To that behaviour it seemed to me that I now held the clue. I suspected with as much surprise as pleasure that only one construction could be placed upon it--a construction which had strongly occurred to me on catching sight of her face when she intervened between me and the king.

Tracing the matter back to the moment of our meeting in the antechamber at St. Jean d'Angely, I remembered the jest which Mathurine had uttered at our joint expense. Doubtless it had dwelt in mademoiselle's mind, and exciting her animosity against me had prepared her to treat me with contumely when, contrary to all probability, we met again, and she found herself placed in a manner in my hands. It had inspired her harsh words and harsher looks on our journey northwards, and contributed with her native pride to the low opinion I had formed of her when I contrasted her with my honoured mother.

But I began to think it possible that the jest had worked in another way as well, by keeping me before her mind and impressing upon her the idea--after my re-appearance at Chizé more particularly--that our fates were in some way linked. Assuming this, it was not hard to understand her manner at Rosny when, apprised that I was no impostor, and regretting her former treatment of me, she still recoiled from the feelings which she began to recognise in her own breast. From that time, and with this clue, I had no difficulty in tracing her motives, always supposing that this suspicion, upon which I dwelt with feelings of wonder and delight, were well founded.

Middle-aged and grizzled, with the best of my life behind me, I had never dared to think of her in this way before. Poor and comparatively obscure, I had never raised my eyes to the wide possessions said to be hers. Even now I felt myself dazzled and bewildered by the prospect so suddenly unveiled. I could scarcely, without vertigo, recall her as I had last seen her, with her hand wounded in my defence; nor, without emotions painful in their intensity, fancy myself restored to the youth of which I had taken leave, and to the rosy hopes and plannings which visit most men once only, and then in early years. Hitherto I had deemed such things the lot of others.

Daylight found me--and no wonder--still diverting myself with these charming speculations; which had for me, be it remembered, all the force of novelty. The sun chanced to rise that morning in a clear sky, and brilliantly for the time of year; and words fail me when I look back, and try to describe how delicately this simple fact enhanced my pleasure! I sunned myself in the beams, which penetrated my barred window; and tasting the early freshness with a keen and insatiable appetite, I experienced to the full that peculiar aspiration after goodness which Providence allows such moments to awaken in us in youth; but rarely when time and the camp have blunted the sensibilities.
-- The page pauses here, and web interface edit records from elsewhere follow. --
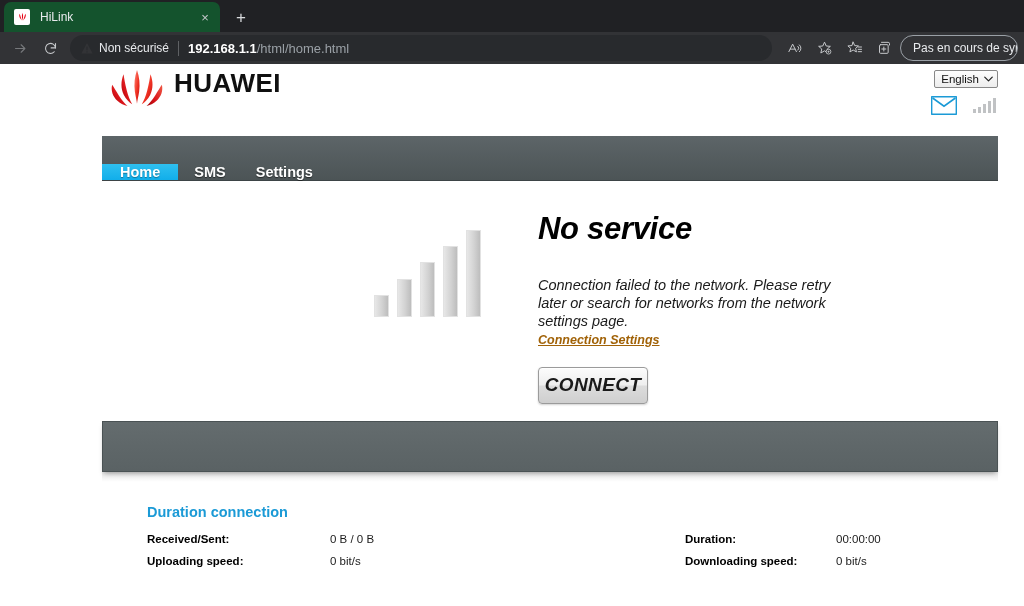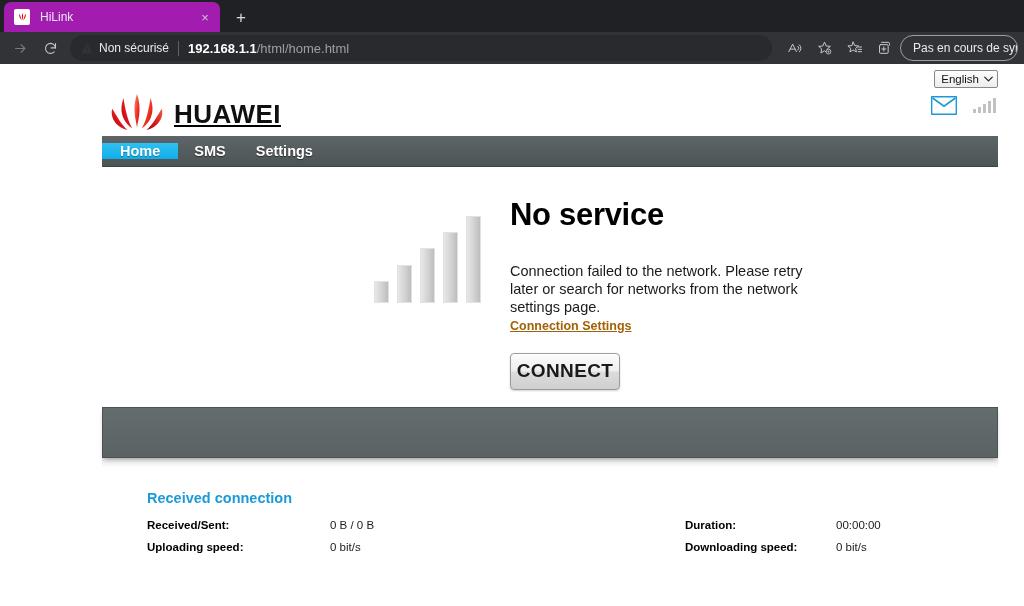--- a/index.html
+++ b/index.html
@@ -25,7 +25,7 @@
   }
   .tab {
     width: 216px; height: 30px;
-    background: #a21caf;
+    background: #14532d;
     border-radius: 7px 7px 0 0;
     display: flex; align-items: center;
     padding: 0 6px 0 10px;

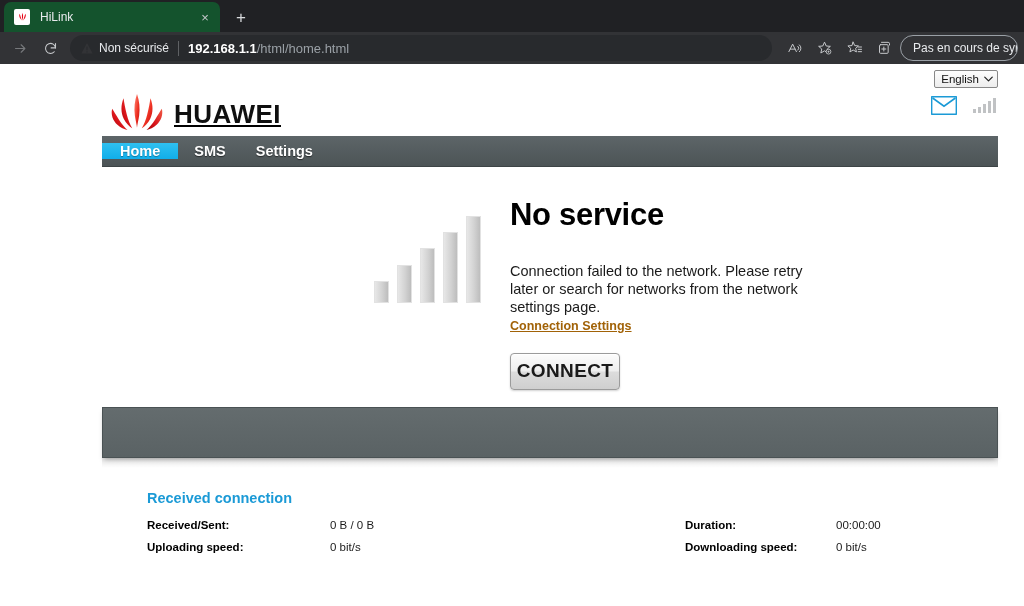--- a/index.html
+++ b/index.html
@@ -147,8 +147,8 @@
   }
   .logo-wrap {
     position: absolute;
-    left: 6px; top: 28px;
-    display: flex; align-items: center; text-decoration: underline;
+    left: 6px; top: 4px;
+    display: flex; 
   }
   .logo-mark { width: 58px; height: 44px; }
   .logo-text {

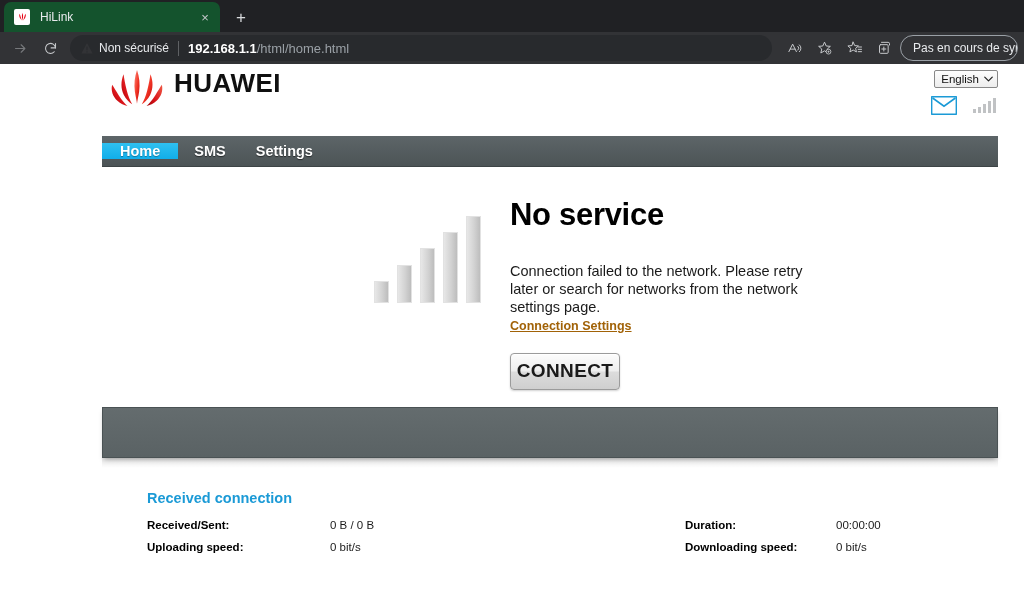--- a/index.html
+++ b/index.html
@@ -183,9 +183,9 @@
 
   
   .hl-nav {
-    height: 31px;
+    height: 45px;
     background: linear-gradient(#5d6568, #4c5456);
-    display: flex; align-items: center;
+    display: flex; align-items: flex-end;
     border-bottom: 1px solid #3d4446;
   }
   .nav-item {

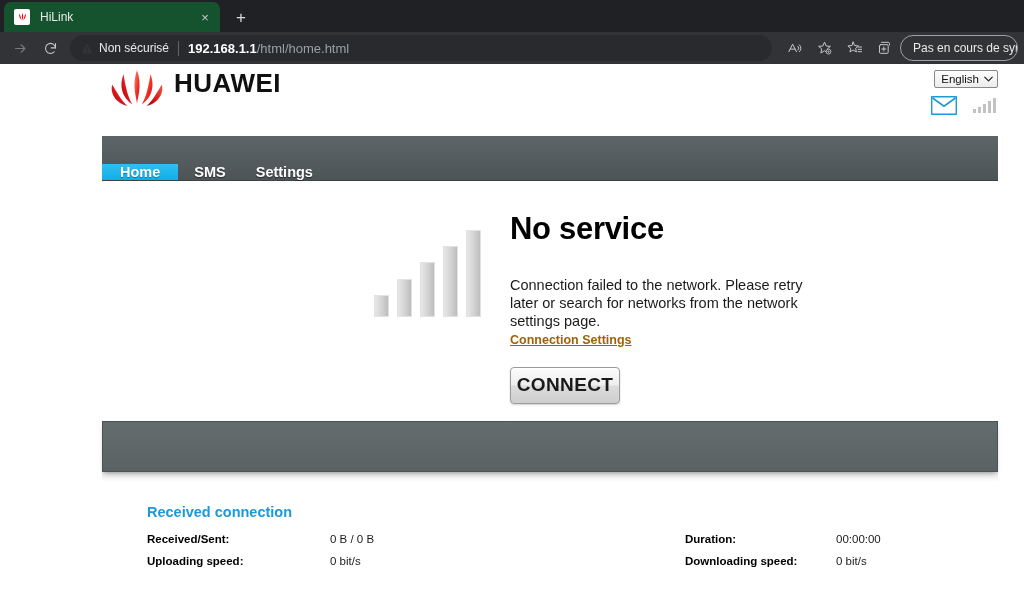--- a/index.html
+++ b/index.html
@@ -229,8 +229,9 @@
   }
   .status-block {
     position: absolute;
-    left: 408px; top: 32px;
+    left: 436px; top: 32px;
     width: 340px;
+    font-style: italic;
   }
   .status-title {
     font-size: 31px;

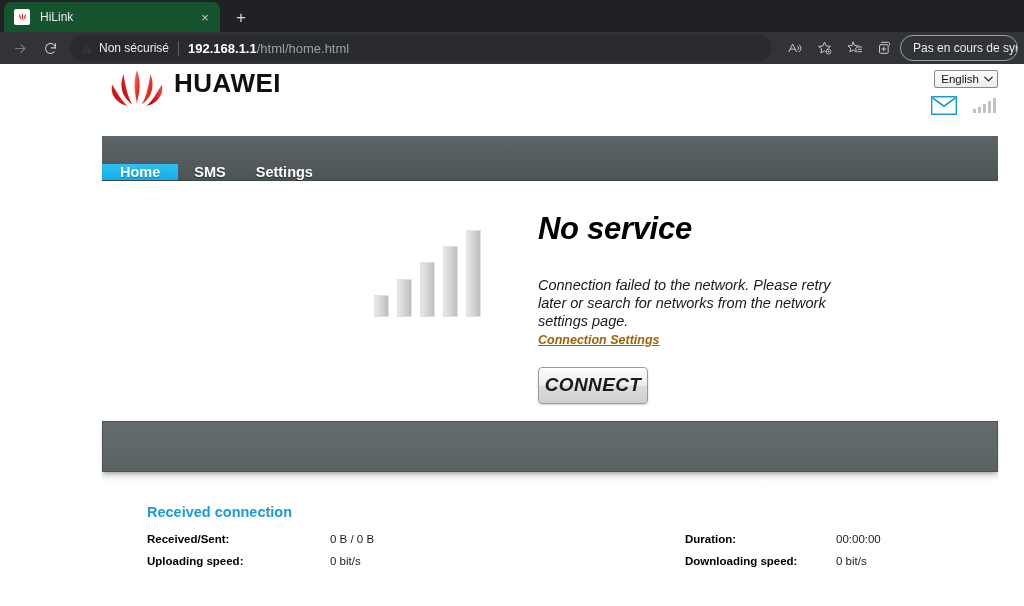--- a/index.html
+++ b/index.html
@@ -465,7 +465,7 @@
     <div class="band-shadow"></div>
 
     <div class="hl-stats">
-      <div class="stats-title">Received connection</div>
+      <div class="stats-title">Duration connection</div>
       <div class="stats-grid">
         <div class="st-label">Received/Sent:</div>
         <div class="st-value">0 B /  0 B</div>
I had not yet arrived at the stage at which difficulties have to be reckoned up, and the chief drawback to the tumult of joy I felt took the shape of regret that my mother no longer lived to feel the emotions proper to the time, and to share in the prosperity which she had so often and so fondly imagined. Nevertheless, I felt myself drawn closer to her. I recalled with the most tender feelings, and at greater leisure than had before been the case, her last days and words, and particularly the appeal she had uttered on mademoiselle's behalf. And I vowed, if it were possible, to pay a visit to her grave before leaving the neighbourhood, that I might there devote a few moments to the thought of the affection which had consecrated all women in my eyes.

I was presently interrupted in these reflections by a circumstance which proved in the end diverting enough, though far from reassuring at the first blush. It began in a dismal rattling of chains in the passage below and on the stairs outside my room; which were paved, like the rest of the building, with stone. I waited with impatience and some uneasiness to see what would come of this; and my surprise may be imagined when, the door being unlocked, gave entrance to a man in whom I recognised on the instant deaf Matthew--the villain whom I had last seen with Fresnoy in the house in the Rue Valois. Amazed at seeing him here, I sprang to my feet in fear of some treachery, and for a moment apprehended that the Provost-Marshal had basely given me over to Bruhl's custody. But a second glance informing me that the man was in irons--hence the noise I had heard--I sat down again to see what would happen.

It then appeared that he merely brought me my breakfast, and was a prisoner in less fortunate circumstances than myself; but as he pretended not to recognise me, and placed the things before me in obdurate silence, and I had no power to make him hear, I failed to learn how he came to be in durance. The Provost-Marshal, however, came presently to visit me, and brought me in token that the good-fellowship of the evening still existed a pouch of the Queen's herb; which I accepted for politeness' sake rather than from any virtue I found in it. And from him I learned how the rascal came to be in his charge.

It appeared that Fresnoy, having no mind to be hampered with a wounded man, had deposited him on the night of our mêlée at the door of a hospital attached to a religious house in that part or the town. The Fathers had opened to him, but before taking him in put, according to their custom, certain questions. Matthew had been primed with the right answers to these questions, which were commonly a form; but, unhappily for him, the Superior by chance or mistake began with the wrong one.

'You are not a Huguenot, my son?' he said.